PROBLEM DESCRIPTION >> Only the lines below starting at the one that contains "border-radius: 22px ->" and ending at the one that contains "padding-left: 28px ->" are to be reproduced, exactly and with both ends kept.

GIVEN DATA >>
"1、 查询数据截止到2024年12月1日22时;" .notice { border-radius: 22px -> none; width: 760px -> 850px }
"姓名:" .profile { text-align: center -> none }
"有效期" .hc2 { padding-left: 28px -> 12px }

---

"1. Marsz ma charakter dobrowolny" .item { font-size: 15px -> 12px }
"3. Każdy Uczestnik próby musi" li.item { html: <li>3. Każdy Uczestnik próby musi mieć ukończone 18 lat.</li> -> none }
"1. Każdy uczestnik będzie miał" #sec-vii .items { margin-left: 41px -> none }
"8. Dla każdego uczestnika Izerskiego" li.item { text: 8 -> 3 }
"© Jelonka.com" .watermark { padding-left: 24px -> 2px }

TASK OUTPUT >>
"1、 查询数据截止到2024年12月1日22时;" .notice { border-radius: 22px -> none; width: 760px -> 850px }
"姓名:" .profile { text-align: center -> none }
"有效期" .hc2 { padding-left: 28px -> 12px }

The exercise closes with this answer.